On top of the feature, this patchset also prepares the code for the new
cache_shard affinity, and creates a stress test for workqueue.

Then, make this new cache affinity the default one.

On systems with 8 or fewer CPUs per LLC, CACHE_SHARD produces a single
shard covering the entire LLC, making it functionally identical to the
previous CACHE default. The sharding only activates when an LLC has more
than 8 CPUs.

---
Breno Leitao (5):
      workqueue: fix parse_affn_scope() prefix matching bug
      workqueue: add WQ_AFFN_CACHE_SHARD affinity scope
      workqueue: set WQ_AFFN_CACHE_SHARD as the default affinity scope
      workqueue: add test_workqueue benchmark module
      tools/workqueue: add CACHE_SHARD support to wq_dump.py

 include/linux/workqueue.h  |   1 +
 kernel/workqueue.c         |  72 ++++++++++--
 lib/Kconfig.debug          |  10 ++
 lib/Makefile               |   1 +
 lib/test_workqueue.c       | 275 +++++++++++++++++++++++++++++++++++++++++++++
 tools/workqueue/wq_dump.py |   3 +-
 6 files changed, 352 insertions(+), 10 deletions(-)
---
base-commit: b29fb8829bff243512bb8c8908fd39406f9fd4c3
change-id: 20260309-workqueue_sharded-2327956e889b

Best regards,
--  
Breno Leitao <leitao@debian.org>

Re: [PATCH RFC 0/5] workqueue: add WQ_AFFN_CACHE_SHARD affinity scope
Posted by Tejun Heo 3 weeks, 3 days ago
Hello,

Applied 1/5. Some comments on the rest:

- The sharding currently splits on CPU boundary, which can split SMT
  siblings across different pods. The worse performance on Intel compared
  to SMT scope may be indicating exactly this - HT siblings ending up in
  different pods. It'd be better to shard on core boundary so that SMT
  siblings always stay together.

- How was the default shard size of 8 picked? There's a tradeoff between
  the number of kworkers created and locality. Can you also report the
  number of kworkers for each configuration? And is there data on
  different shard sizes? It'd be useful to see how the numbers change
  across e.g. 4, 8, 16, 32.

- Can you also test on AMD machines? Their CCD topology (16 or 32
  threads per LLC) would be a good data point.

Thanks.

--
tejun
Re: [PATCH RFC 0/5] workqueue: add WQ_AFFN_CACHE_SHARD affinity scope
Posted by Breno Leitao 3 weeks ago
Hello Tejun,

On Fri, Mar 13, 2026 at 07:57:20AM -1000, Tejun Heo wrote:
> Hello,
>
> Applied 1/5. Some comments on the rest:
>
> - The sharding currently splits on CPU boundary, which can split SMT
>   siblings across different pods. The worse performance on Intel compared
>   to SMT scope may be indicating exactly this - HT siblings ending up in
>   different pods. It'd be better to shard on core boundary so that SMT
>   siblings always stay together.

Thank you for the insight. I'll modify the sharding to operate at the
core boundary rather than at the SMT/thread level to ensure sibling CPUs
remain in the same pod.

> - How was the default shard size of 8 picked? There's a tradeoff
> between the number of kworkers created and locality. Can you also
> report the number of kworkers for each configuration? And is there
> data on different shard sizes? It'd be useful to see how the numbers
> change across e.g. 4, 8, 16, 32.

The choice of 8 as the default shard size was somewhat arbitrary – it was
selected primarily to generate initial data points.

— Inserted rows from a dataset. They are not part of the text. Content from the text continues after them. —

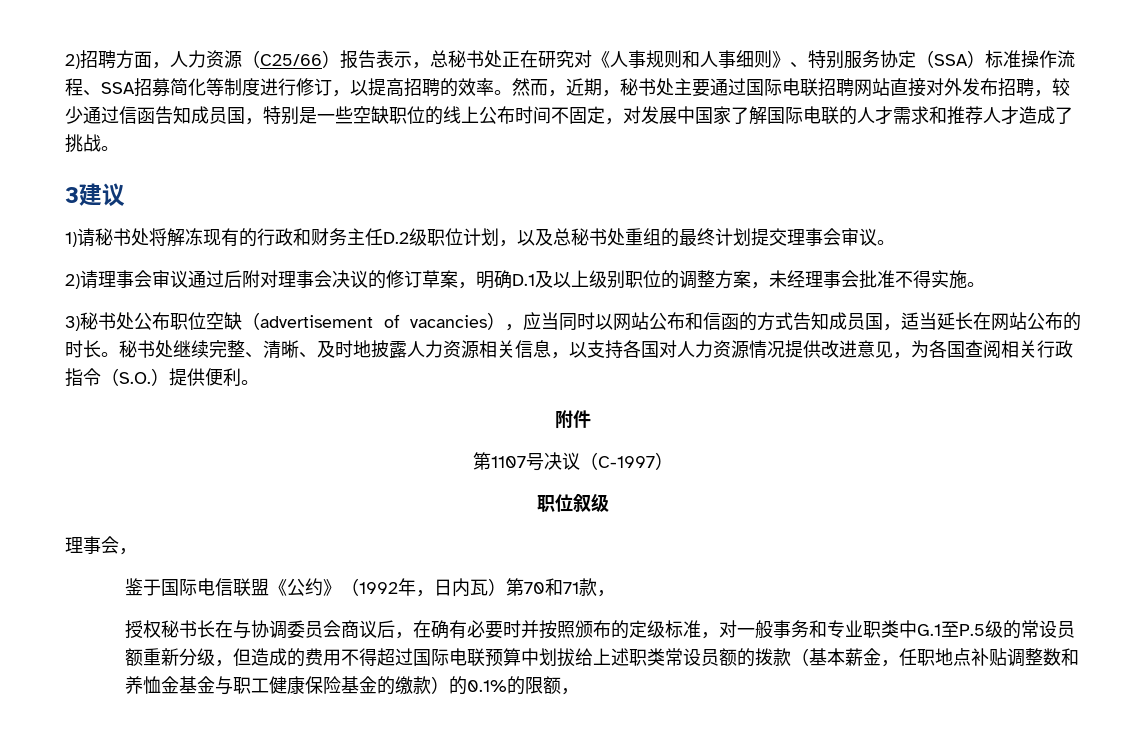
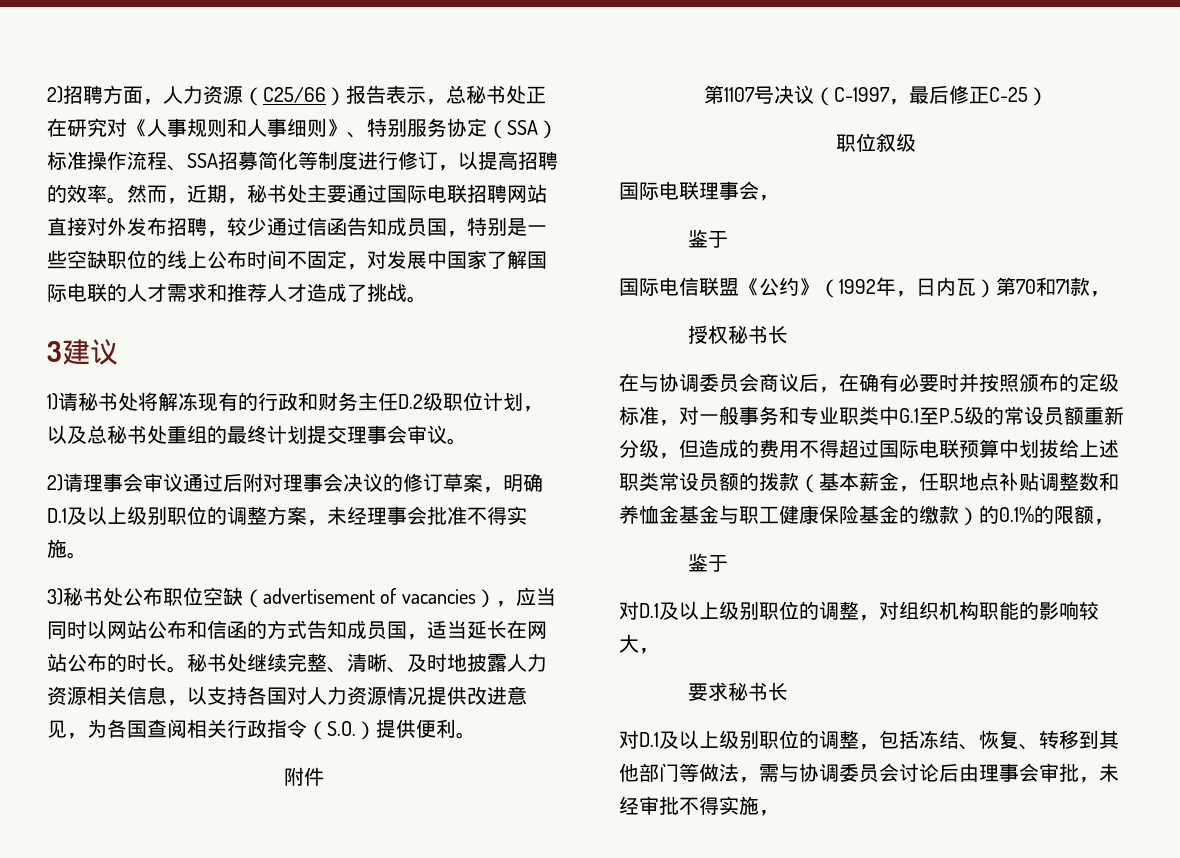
- 第1107号决议（C-1997）
+ 第1107号决议（C-1997，最后修正C-25）
- 理事会，
- 鉴于国际电信联盟《公约》（1992年，日内瓦）第70和71款，
+ 国际电联理事会，
+ 鉴于
+ 国际电信联盟《公约》（1992年，日内瓦）第70和71款，
- 授权秘书长在与协调委员会商议后，在确有必要时并按照颁布的定级标准，对一般事务和专业职类中G.1至P.5级的常设员额重新分级，但造成的费用不得超过国际电联预算中划拔给上述职类常设员额的拨款（基本薪金，任职地点补贴调整数和养恤金基金与职工健康保险基金的缴款）的0.1%的限额，
+ 授权秘书长
+ 在与协调委员会商议后，在确有必要时并按照颁布的定级标准，对一般事务和专业职类中G.1至P.5级的常设员额重新分级，但造成的费用不得超过国际电联预算中划拔给上述职类常设员额的拨款（基本薪金，任职地点补贴调整数和养恤金基金与职工健康保险基金的缴款）的0.1%的限额，
+ 鉴于
+ 对D.1及以上级别职位的调整，对组织机构职能的影响较大，
+ 要求秘书长
+ 对D.1及以上级别职位的调整，包括冻结、恢复、转移到其他部门等做法，需与协调委员会讨论后由理事会审批，未经审批不得实施，

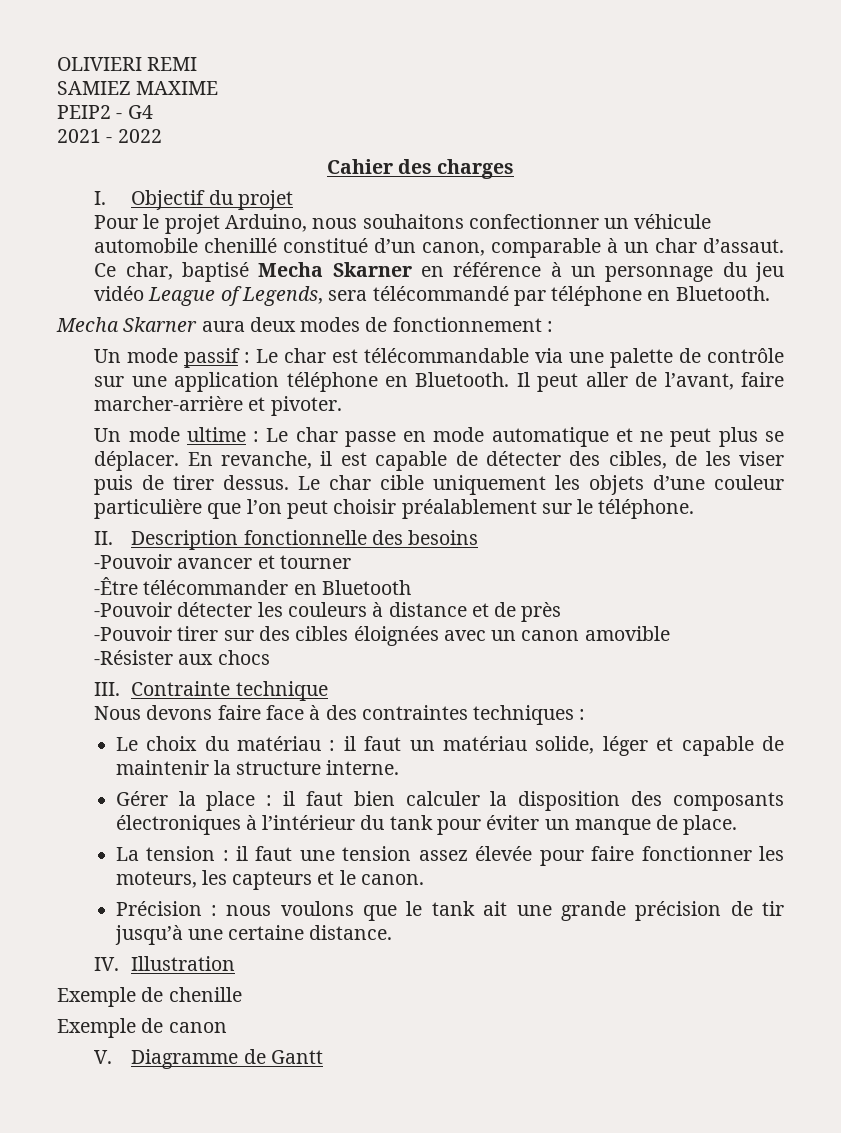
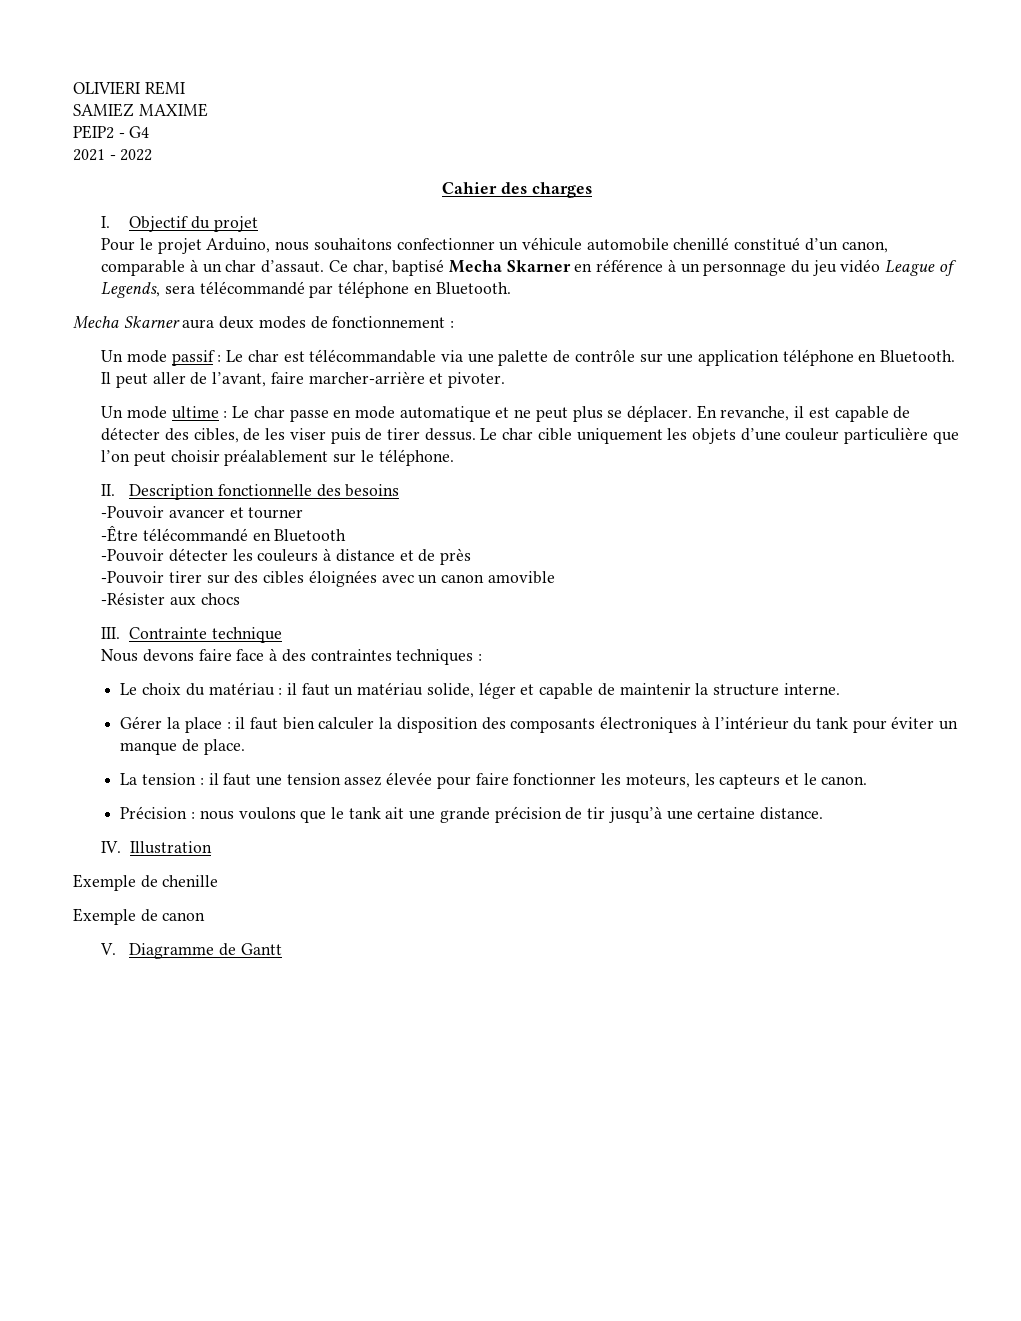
- -Être télécommander en Bluetooth
+ -Être télécommandé en Bluetooth

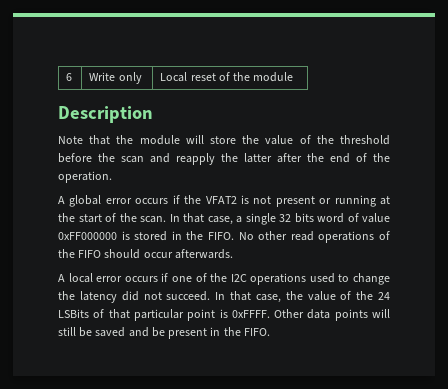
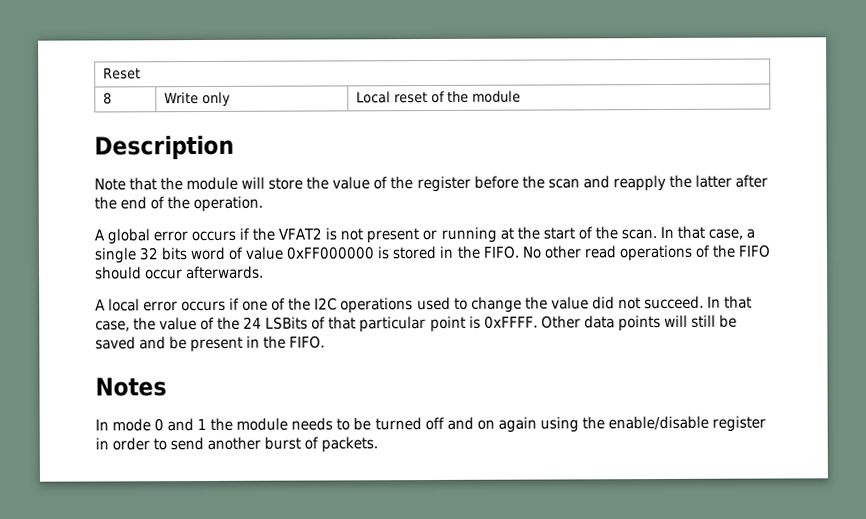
- 6 | Write only | Local reset of the module
+ Reset
+ 8 | Write only | Local reset of the module
- Note that the module will store the value of the threshold before the scan and reapply the latter after the end of the operation.
+ Note that the module will store the value of the register before the scan and reapply the latter after the end of the operation.
- A local error occurs if one of the I2C operations used to change the latency did not succeed.
+ A local error occurs if one of the I2C operations used to change the value did not succeed.
+ Notes
+ In mode 0 and 1 the module needs to be turned off and on again using the enable/disable register in order to send another burst of packets.

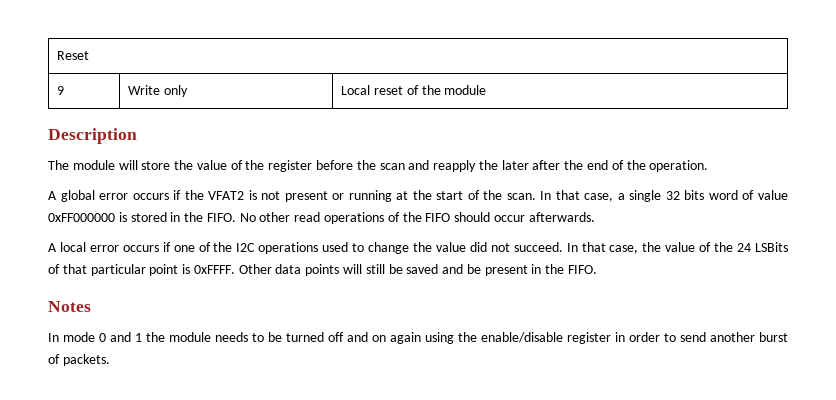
- 8 | Write only | Local reset of the module
+ 9 | Write only | Local reset of the module
- Note that the module will store the value of the register before the scan and reapply the latter after the end of the operation.
+ The module will store the value of the register before the scan and reapply the later after the end of the operation.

I'll run tests with different shard sizes and report the results.

I'm currently working on finding a suitable workload with minimal noise.
Testing on real NVMe devices shows significant jitter that makes analysis
difficult. I've also been experimenting with nullblk, but haven't had much
success yet.

If you have any suggestions for a reliable workload or benchmark, I'd
appreciate your input.

> - Can you also test on AMD machines? Their CCD topology (16 or 32
> threads per LLC) would be a good data point.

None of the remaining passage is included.